Problem details: Could the data below please be reproduced word for word, without the pictures?
#### Working data ####
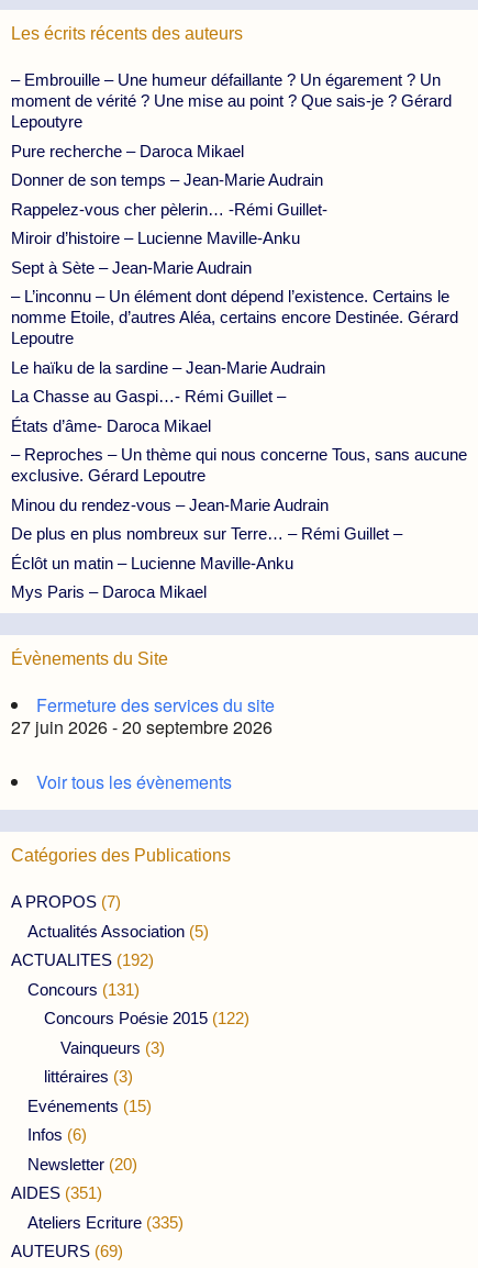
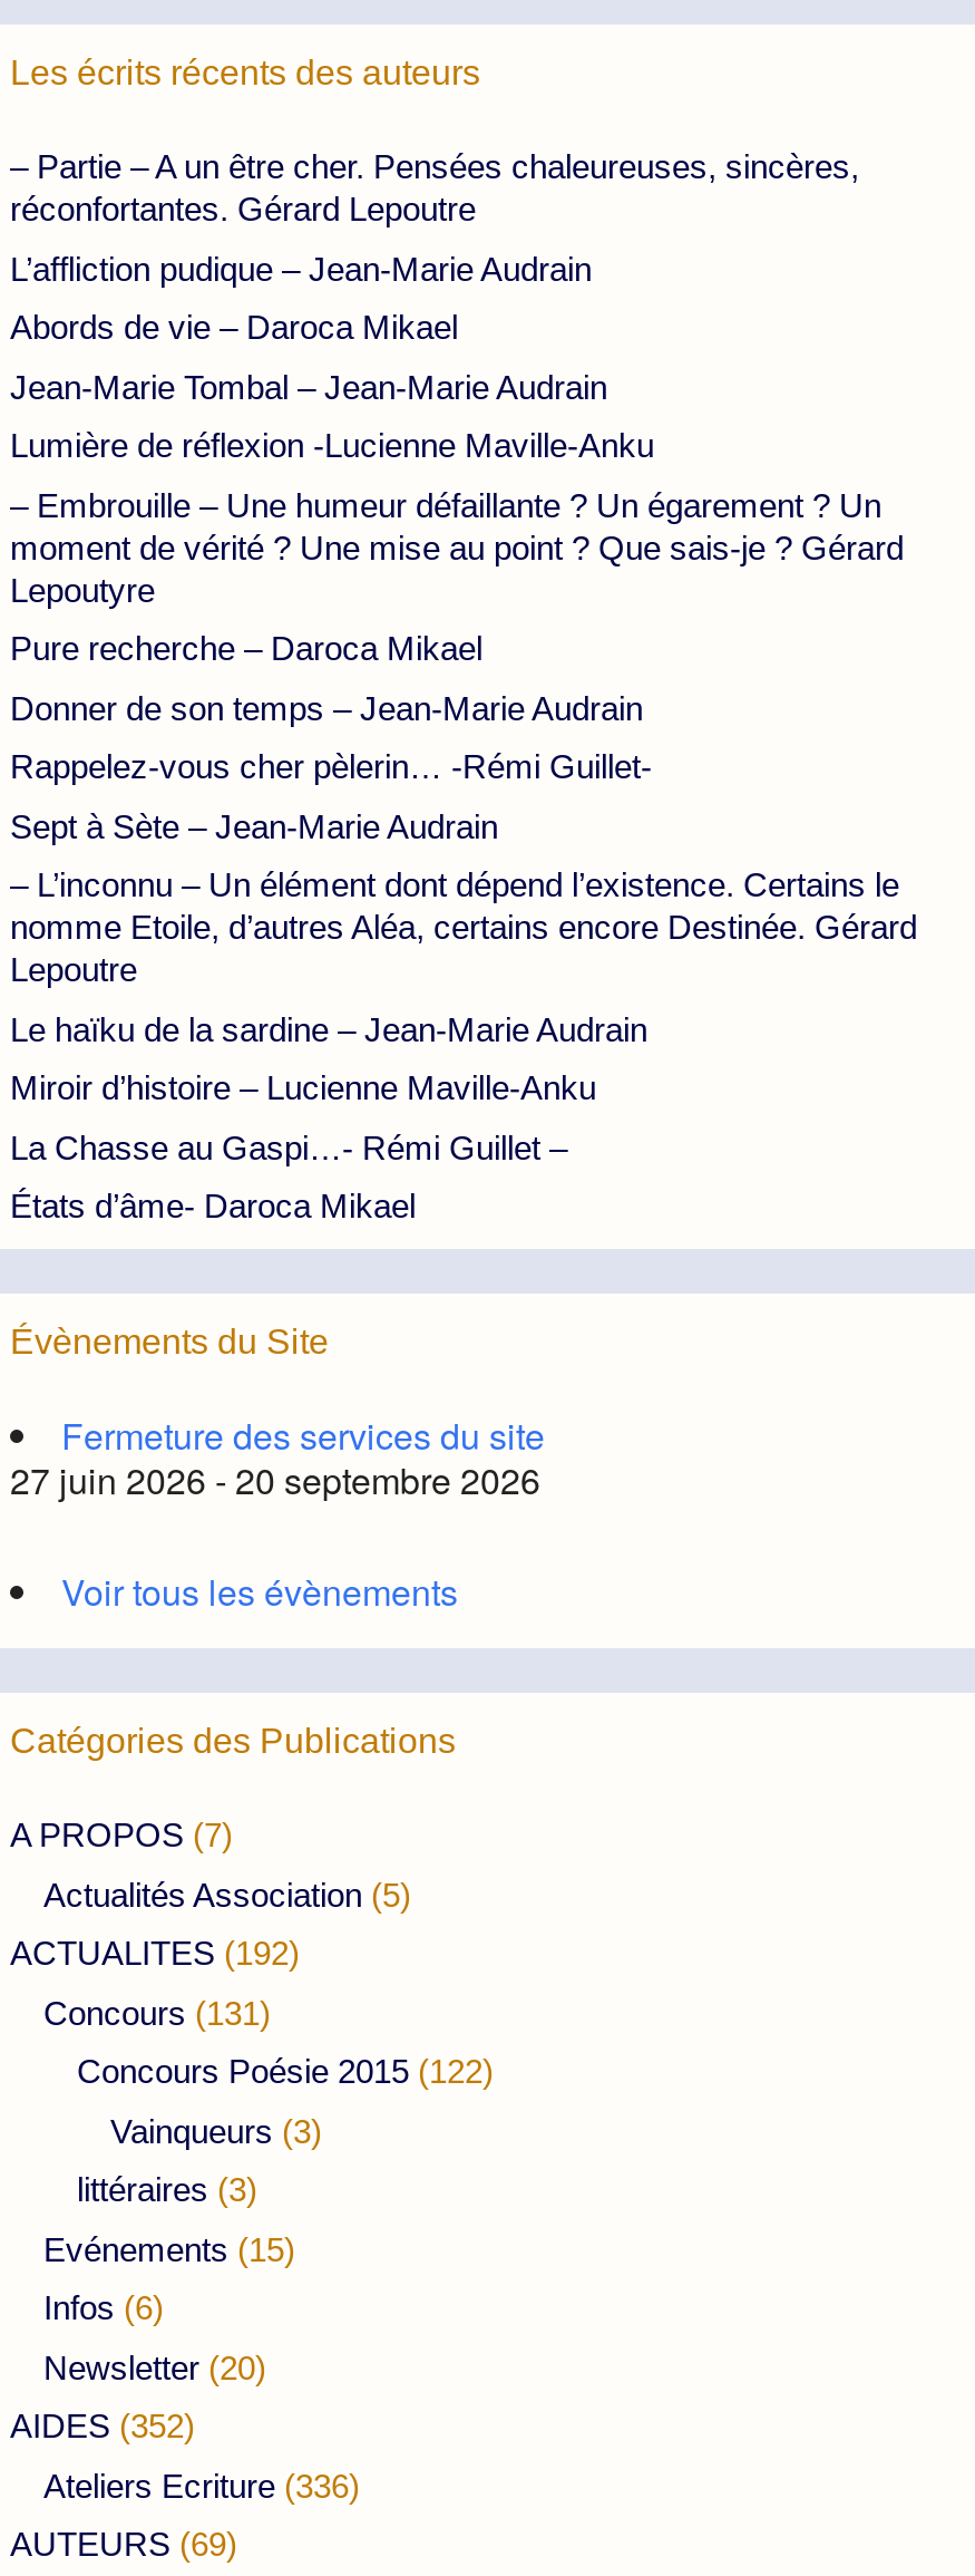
none -> [10,148,859,465] – Partie – A un être cher. Pensées chaleureuses, sincères, | réconfortantes. Gérard Lepoutre | L’affliction pudique – Jean-Marie Audrain | Abords de vie – Daroca Mikael | Jean-Marie Tombal – Jean-Marie Audrain | Lumière de réflexion -Lucienne Maville-Anku
moved [11,71,452,219] -> [10,486,904,786]: – Embrouille – Une humeur défaillante ? Un égarement ? Un | moment de vérité ? Une mise au point ? Que sais-je ? Gérard | Lepoutyre | Pure recherche – Daroca Mikael | Donner de son temps – Jean-Marie Audrain | Rappelez-vous cher pèlerin… -Rémi Guillet-
moved [11,229,300,248] -> [10,1069,596,1107]: Miroir d’histoire – Lucienne Maville-Anku
moved [11,258,458,377] -> [10,807,917,1048]: Sept à Sète – Jean-Marie Audrain | – L’inconnu – Un élément dont dépend l’existence. Certains le | nomme Etoile, d’autres Aléa, certains encore Destinée. Gérard | Lepoutre | Le haïku de la sardine – Jean-Marie Audrain
moved [11,387,286,435] -> [10,1128,567,1225]: La Chasse au Gaspi…- Rémi Guillet – | États d’âme- Daroca Mikael
[11,445,467,601] – Reproches – Un thème qui nous concerne Tous, sans aucune | exclusive. Gérard Lepoutre | Minou du rendez-vous – Jean-Marie Audrain | De plus en plus nombreux sur Terre… – Rémi Guillet – | Éclôt un matin – Lucienne Maville-Anku | Mys Paris – Daroca Mikael -> none
[11,1184,102,1203] AIDES (351) -> [10,2407,195,2445] AIDES (352)
[27,1213,184,1232] Ateliers Ecriture (335) -> [43,2466,360,2504] Ateliers Ecriture (336)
####
Task solution:
none -> [10,148,859,465] – Partie – A un être cher. Pensées chaleureuses, sincères, | réconfortantes. Gérard Lepoutre | L’affliction pudique – Jean-Marie Audrain | Abords de vie – Daroca Mikael | Jean-Marie Tombal – Jean-Marie Audrain | Lumière de réflexion -Lucienne Maville-Anku
moved [11,71,452,219] -> [10,486,904,786]: – Embrouille – Une humeur défaillante ? Un égarement ? Un | moment de vérité ? Une mise au point ? Que sais-je ? Gérard | Lepoutyre | Pure recherche – Daroca Mikael | Donner de son temps – Jean-Marie Audrain | Rappelez-vous cher pèlerin… -Rémi Guillet-
moved [11,229,300,248] -> [10,1069,596,1107]: Miroir d’histoire – Lucienne Maville-Anku
moved [11,258,458,377] -> [10,807,917,1048]: Sept à Sète – Jean-Marie Audrain | – L’inconnu – Un élément dont dépend l’existence. Certains le | nomme Etoile, d’autres Aléa, certains encore Destinée. Gérard | Lepoutre | Le haïku de la sardine – Jean-Marie Audrain
moved [11,387,286,435] -> [10,1128,567,1225]: La Chasse au Gaspi…- Rémi Guillet – | États d’âme- Daroca Mikael
[11,445,467,601] – Reproches – Un thème qui nous concerne Tous, sans aucune | exclusive. Gérard Lepoutre | Minou du rendez-vous – Jean-Marie Audrain | De plus en plus nombreux sur Terre… – Rémi Guillet – | Éclôt un matin – Lucienne Maville-Anku | Mys Paris – Daroca Mikael -> none
[11,1184,102,1203] AIDES (351) -> [10,2407,195,2445] AIDES (352)
[27,1213,184,1232] Ateliers Ecriture (335) -> [43,2466,360,2504] Ateliers Ecriture (336)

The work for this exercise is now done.